Multipolarity and Connectivity
The Dark Side of Brussels’ Energy Regime: Lobbying Interests

Brussels is reinforcing “energy emergency” and prolonging it. What is being sold to the population as an “energy transition” is part of an economic war that is being waged at the expense of Europe’s future, writes Ulrike Reisner. The first part of her analysis is available here.

The European Union’s rigorous energy policy is contributing massively to the indebtedness of the Member States and is causing serious problems for segments of the industrial sector. The European Commission and European Council are abusing an emergency clause to avoid lengthy democratic negotiations, allowing them to override the Member States’ reservation of sovereignty. By imposing sanctions, Brussels is reinforcing this “energy emergency” and prolonging it. What is being sold to the population as an “energy transition” is part of an economic war that is being waged at the expense of Europe’s future.

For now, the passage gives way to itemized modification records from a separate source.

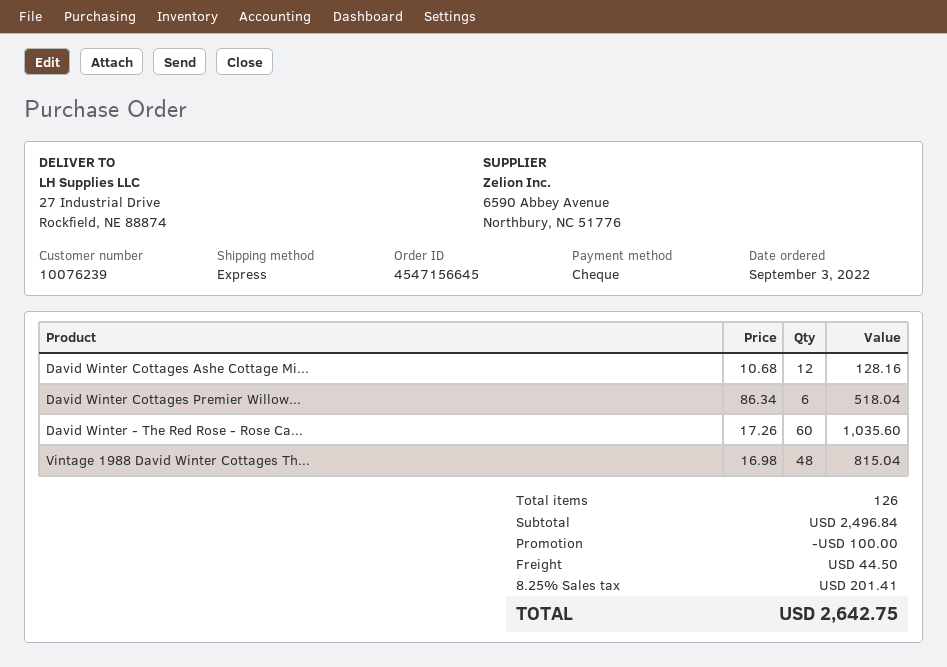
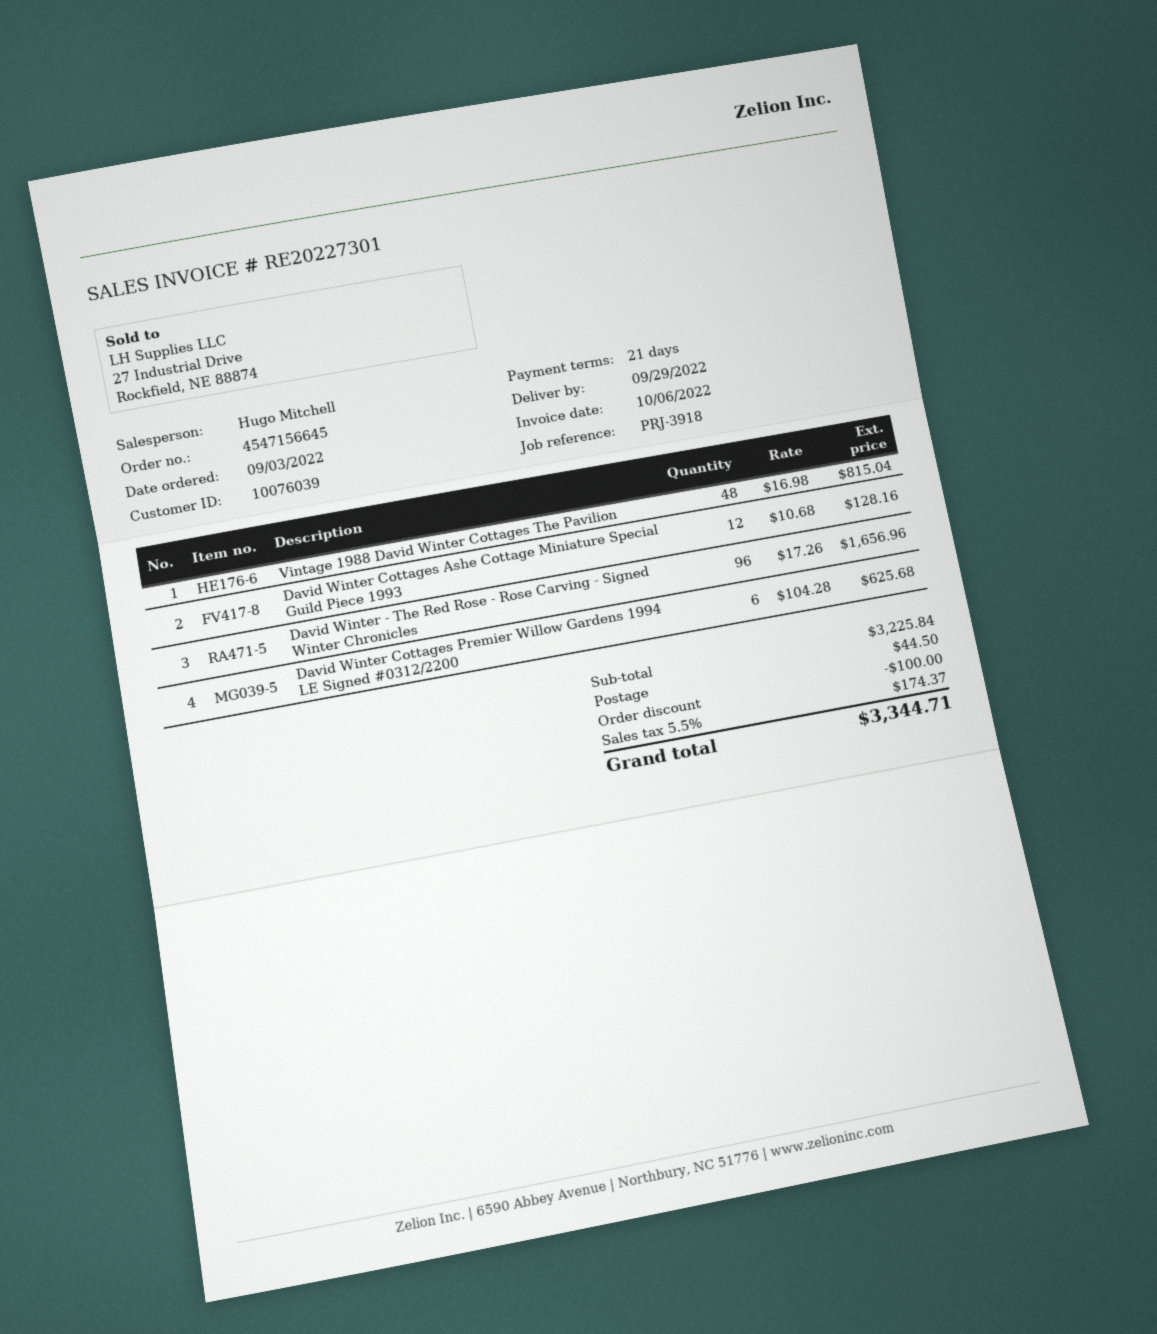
customer number: 10076239 -> 10076039
David Winter Cottages Premier Willow...: 6 x 86.34 = 518.04 -> 6 x 104.28 = 625.68
David Winter - The Red Rose - Rose Ca...: 60 x 17.26 = 1035.60 -> 96 x 17.26 = 1656.96
subtotal: 2496.84 -> 3225.84
tax: 8.25% = 201.41 -> 5.5% = 174.37
total: 2642.75 -> 3344.71

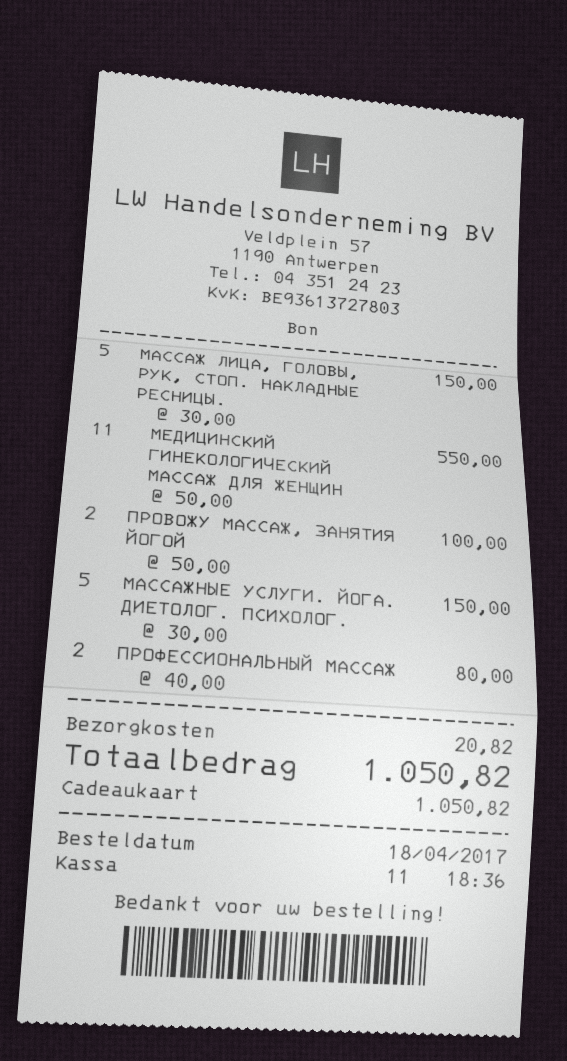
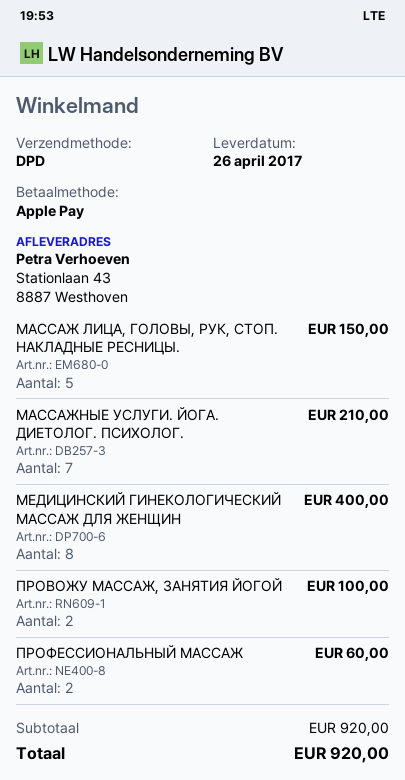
payment method: gift card -> Apple Pay
МЕДИЦИНСКИЙ ГИНЕКОЛОГИЧЕСКИЙ МАССАЖ ДЛЯ ЖЕНЩИН: 11 for 550.00 -> 8 for 400.00
МАССАЖНЫЕ УСЛУГИ. ЙОГА. ДИЕТОЛОГ. ПСИХОЛОГ.: 5 for 150.00 -> 7 for 210.00
ПРОФЕССИОНАЛЬНЫЙ МАССАЖ: 2 for 80.00 -> 2 for 60.00
shipping: 20.82 -> none
total: 1050.82 -> 920.00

On November 22, 2023, the European Parliament adopted proposals to amend the EU treaties by a narrow majority. MEPs are calling for more powers for the EU in environmental matters, shared competences in public health (which is currently the sole responsibility of the member states) and an expansion of shared competences in energy.In their own words, the MEPs are responding to “unprecedented challenges and numerous crises” that would necessitate these proposals to change the EU.

Rapid increase in debt

The term of office of European Commission President Ursula von der Leyen, which is now coming to an end, has been characterised by several crises: pandemic crisis, energy crisis, migration crisis, economic crisis... the list goes on.

However, her time in office has also been characterised by an unprecedented number of “emergency measures” and “aid packages”, which have plunged the European Union deep into debt within a short period of time: There is a significant lack of financial resources in the EU budget, for example due to the new Ukraine Facility, which is to support the country with 50 billion euros from 2024 to 2027. This Ukraine Facility accounts for half of the almost 100 billion euros that the European Commission is requesting from the member states to top up the current 2021-2027 budget. 

The money is urgently needed, as the EU is becoming increasingly indebted. The annual report of the European Court of Auditors speaks of a “sharp increase” from around 237 billion to a good 344 billion euros. The budget and the Corona Fund together had expenditures of 243.3 billion euros.

How could such a rapid increase in debt come about? How was it possible to manoeuvre such large sums of money past the European Union’s inherently cumbersome gears within just a few years?

The Commission and Council relied on Article 122(1) TFEU, which allows them to “decide, in a spirit of solidarity between Member States, upon the measures appropriate to the economic situation, in particular if severe difficulties arise in the supply of certain products, notably in the area of energy.”

Misuse of the emergency clause

In contrast to ordinary legislative procedures, the European Parliament is not involved at all in the application of Art. 122 (1) TFEU – not even in the form of a right to be heard or a right to information. Neither the Member States’ reservation of sovereignty nor the principle of unanimity in the Council for measures of a fiscal nature applies – a qualified majority is sufficient. 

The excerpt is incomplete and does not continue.